(User interface change data)
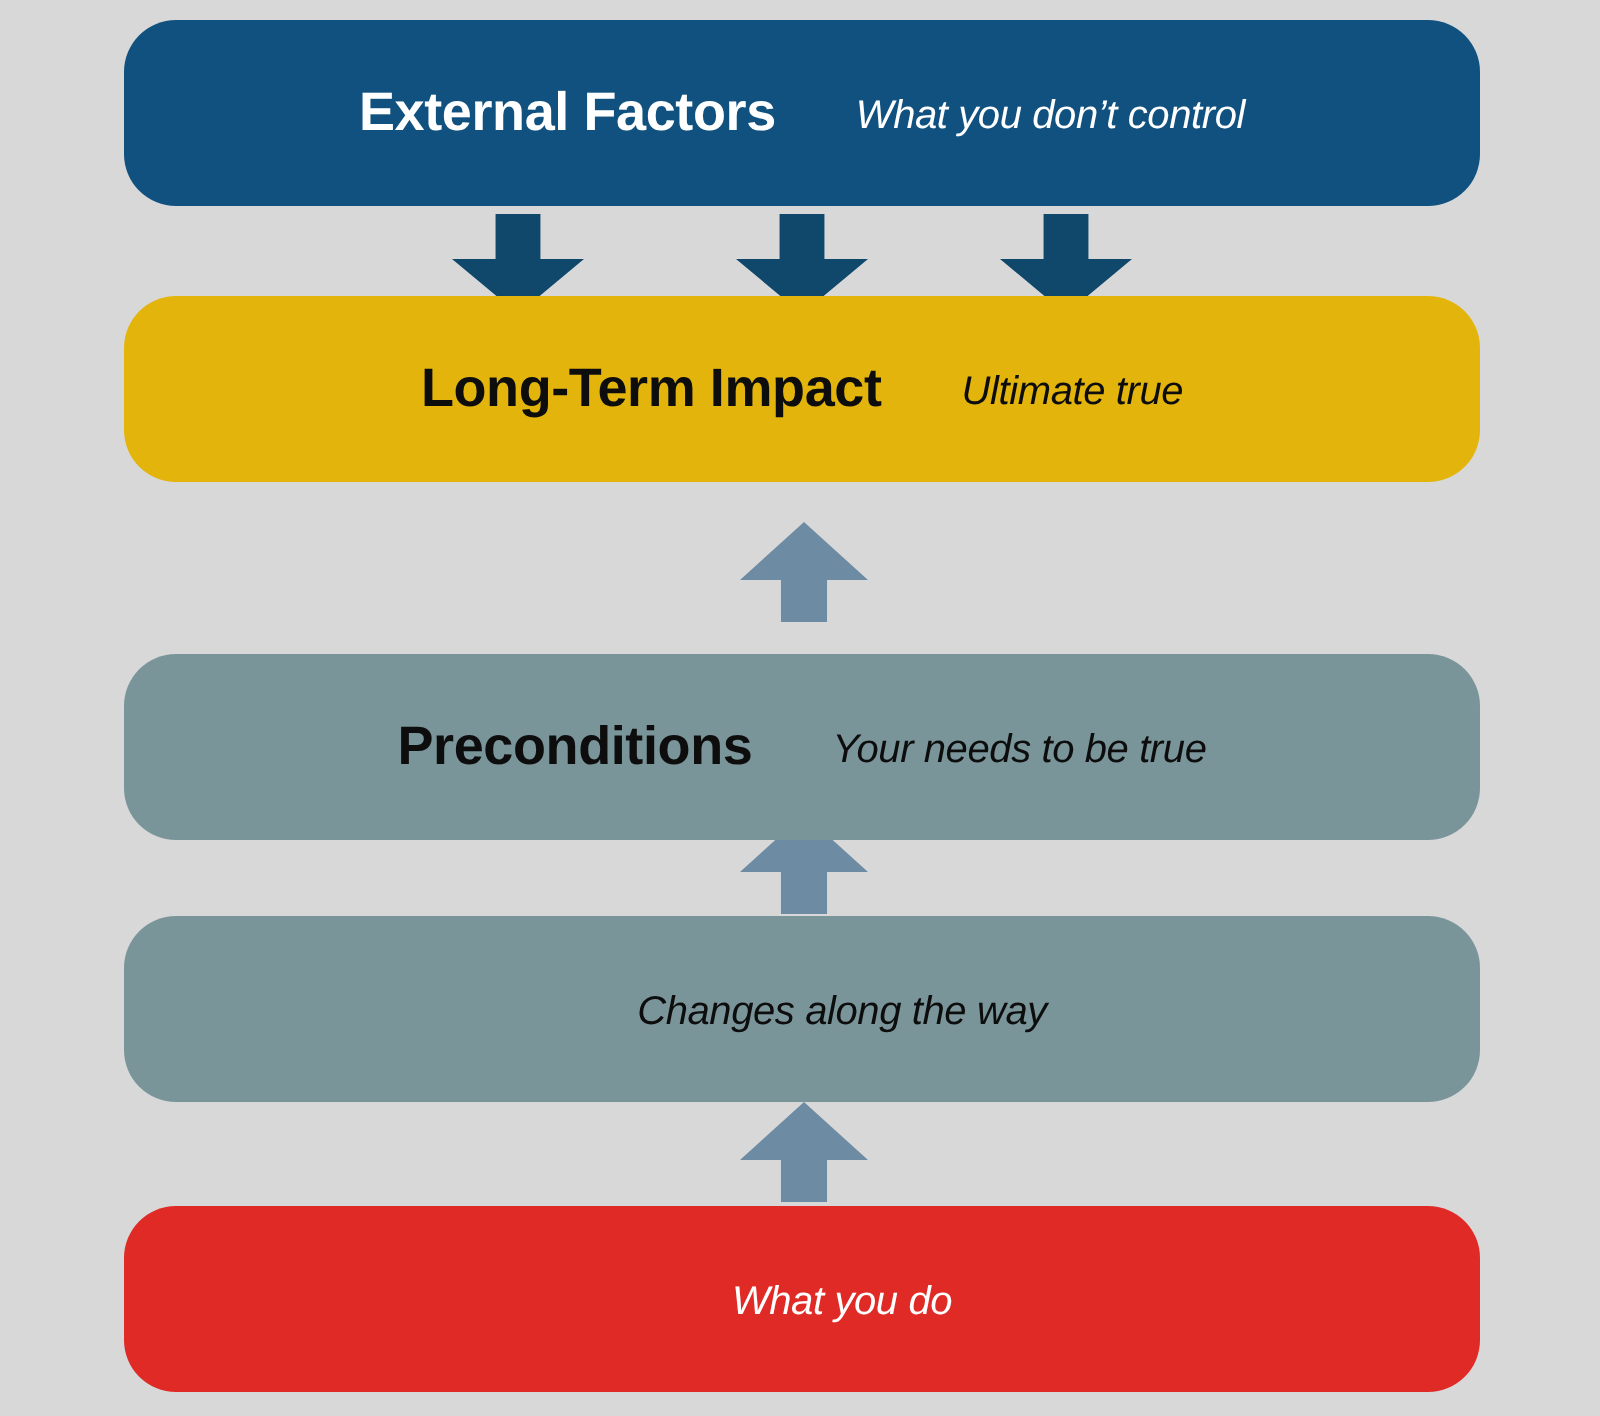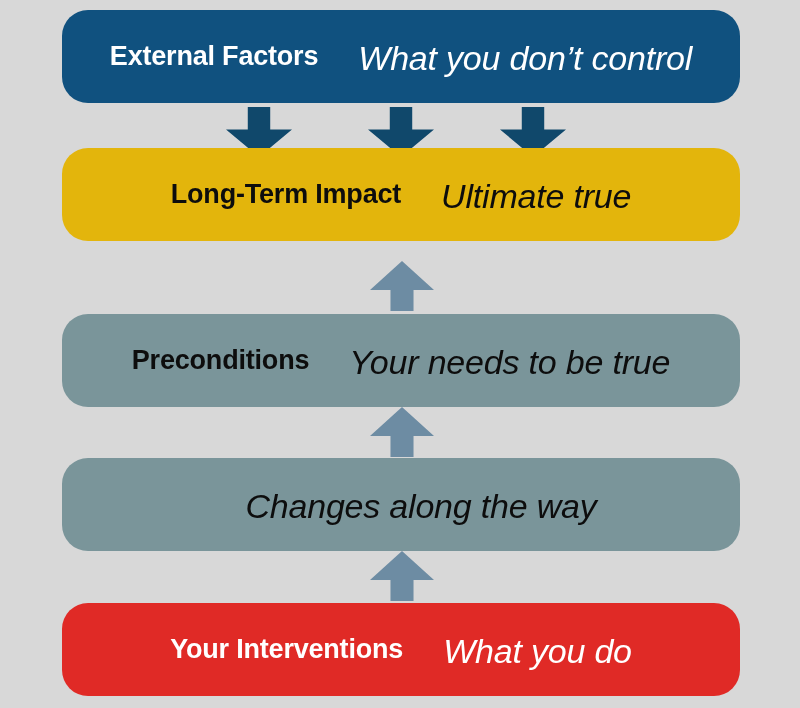--- a/index.html
+++ b/index.html
@@ -35,31 +35,31 @@
     text-align: center;
     z-index: 3;
   }
   .box .title {
     font-size: 27px;
     font-weight: bold;
     line-height: 1.06;
     letter-spacing: -0.2px;
   }
   .box .subtitle {
-    font-size: 34px;
+    font-size: 20px;
     font-style: italic;
     line-height: 1.12;
     letter-spacing: -0.2px;
     margin-top: 3px;
     margin-left: 40px;
   }
 
   .box-external      { top: 10px;  background: #10517f; color: #ffffff; }
   .box-impact        { top: 148px; background: #e3b50c; color: #0d0d0d; }
-  .box-precond       { top: 314px; background: #7a959a; color: #0d0d0d; }
+  .box-precond       { top: 327px; background: #7a959a; color: #0d0d0d; }
   .box-intermediate  { top: 458px; background: #7a959a; color: #0d0d0d; }
   .box-interventions { top: 603px; background: #e02a26; color: #ffffff; }
 
   
   .arrow {
     position: absolute;
     z-index: 2;
   }
   
   .arrow-down {
@@ -116,17 +116,16 @@
 
   <div class="arrow arrow-up arr-u2"></div>
 
   <div class="box box-intermediate">
     <div class="subtitle">Changes along the way</div>
   </div>
 
   <div class="arrow arrow-up arr-u3"></div>
 
   <div class="box box-interventions">
-    <div class="title">Your Interventions</div>
     <div class="subtitle">What you do</div>
   </div>
 
 </div>
 
 </body></html>

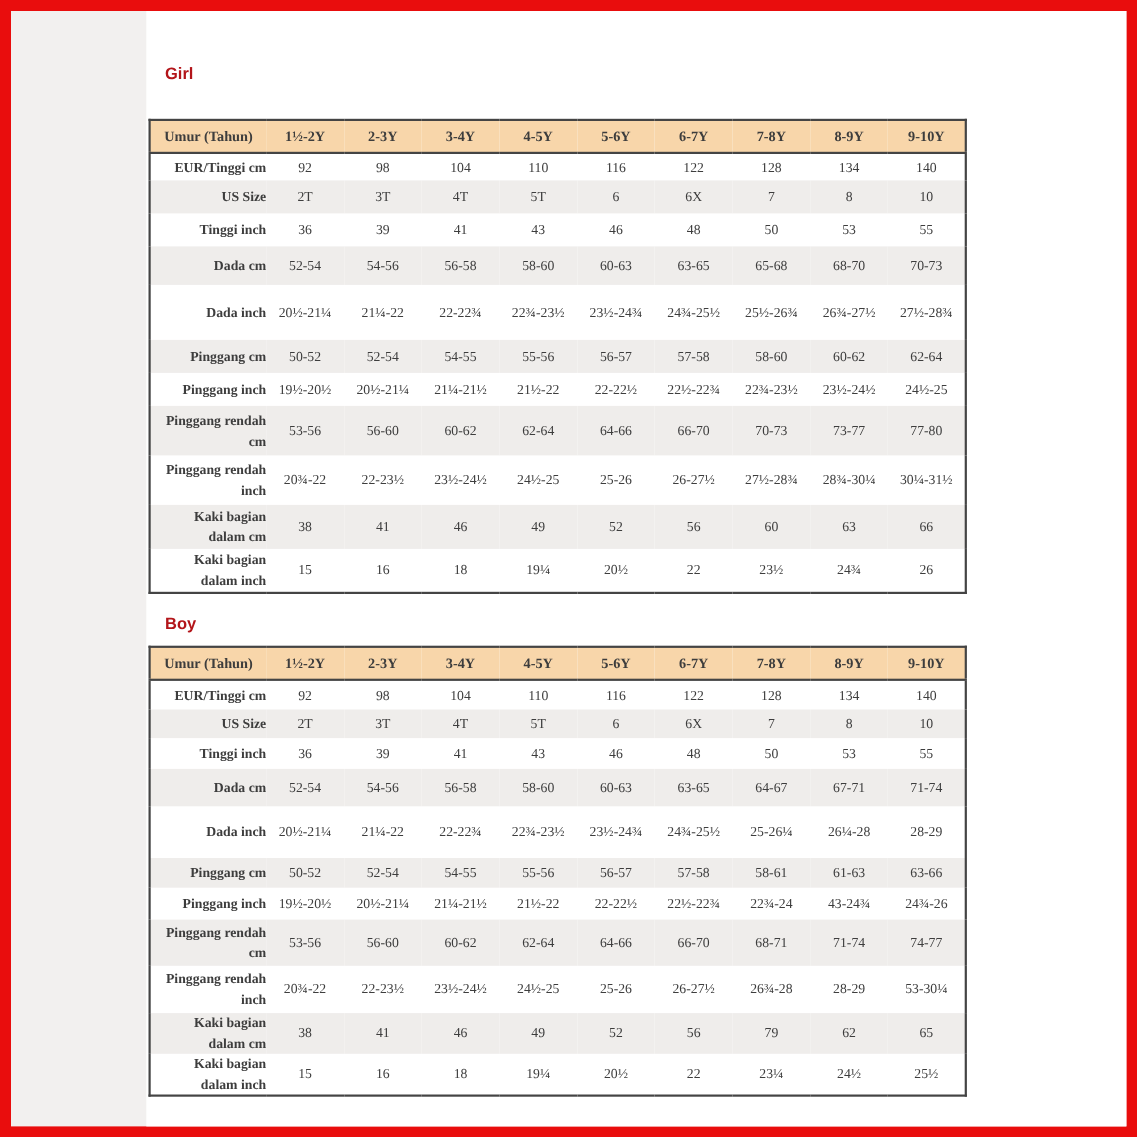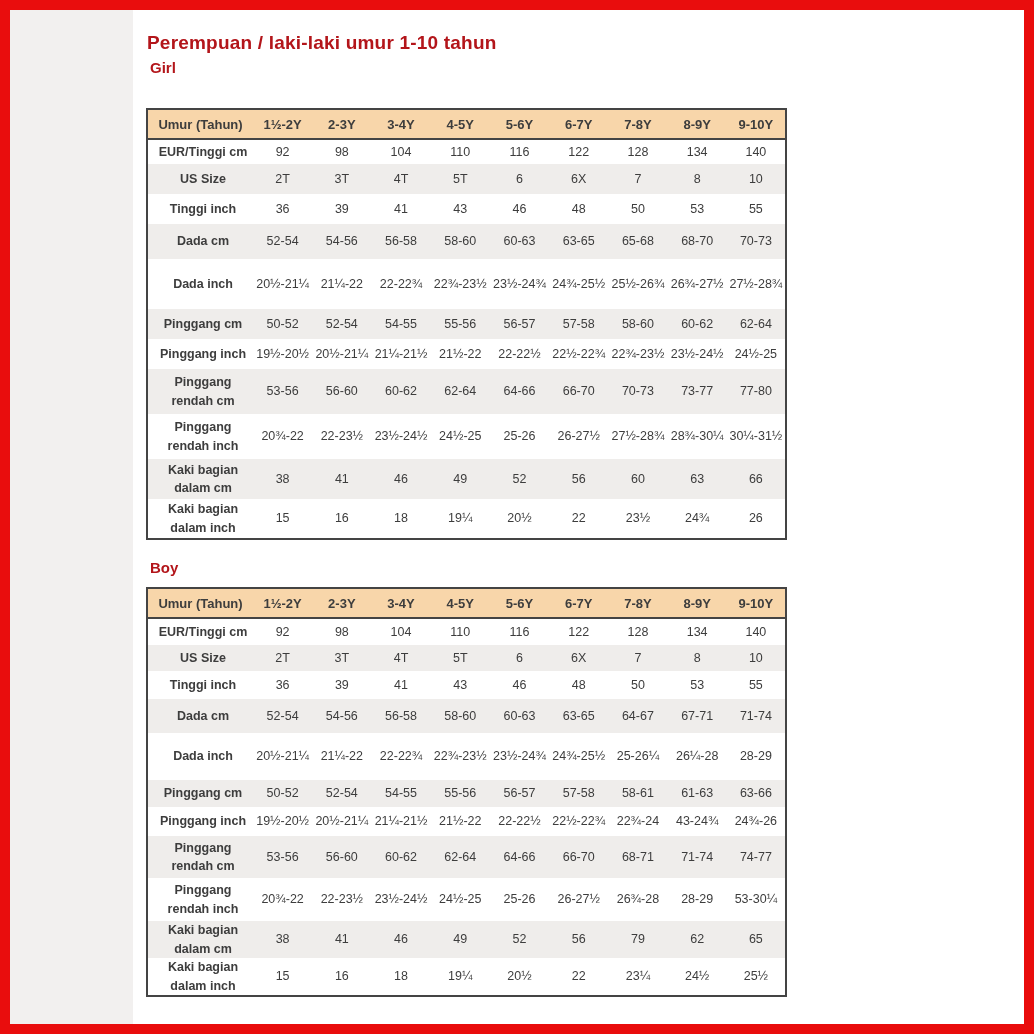--- a/index.html
+++ b/index.html
@@ -6,39 +6,38 @@
     font-family:"Liberation Sans","DejaVu Sans",sans-serif;background:#fff;}
   .frame{position:absolute;inset:0;box-sizing:border-box;
     border:10px solid var(--frame-red,#e90d0d);background:var(--margin-bg,#f2f0ef);}
   .page{position:absolute;left:123px;top:0;right:0;bottom:0;background:#ffffff;}
   .title{position:absolute;left:14px;top:22px;font-size:19px;font-weight:bold;
     color:var(--accent-red,#b3151a);letter-spacing:.2px;}
   .section-label{position:absolute;left:17px;font-size:15px;font-weight:bold;
     color:var(--accent-red,#b3151a);}
   .girl-label{top:49px;}
   .boy-label{top:549px;}
-  table.size-table{position:absolute;left:13px;width:641px;border-collapse:collapse;
+  table.size-table{position:absolute;left:2px;width:744px;border-collapse:collapse;
     table-layout:fixed;border:2px solid var(--table-border,#444);
-    color:#3d3d3d;font-size:12.5px;}
+    color:#3d3d3d;font-size:12.5px;font-family:Liberation Serif, serif;}
   .girl-table{top:98px;}
   .boy-table{top:577px;}
   col.c-label{width:106px;}
   th{background:var(--header-bg,#f8d6aa);font-size:13px;font-weight:bold;
     color:#3d3d3d;border-bottom:2px solid var(--table-border,#444);
     text-align:center;vertical-align:middle;padding:0;}
   td{text-align:center;vertical-align:middle;padding:0;line-height:1.45;}
-  td.rowlabel{text-align:center;padding-left:5px;font-weight:bold;font-size:12.5px;margin-left:47px;}
+  td.rowlabel{text-align:right;padding-left:5px;font-weight:bold;font-size:12.5px;margin-left:47px;}
   tr.alt{background:var(--row-alt-bg,#efedeb);}
 </style>
 </head>
 <body>
 
 <div class="frame">
   <div class="page">
-    <div class="title">Perempuan / laki-laki umur 1-10 tahun</div>
 
     <div class="section-label girl-label">Girl</div>
     <table class="size-table girl-table">
       <colgroup>
           <col class="c-label">
           <col>
           <col>
           <col>
           <col>
           <col>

● **What the exercise asks**: Looking at the data above, report how many of its lines include the word "Liberation". The number alone is the answer.

● **Solved exercise**: 2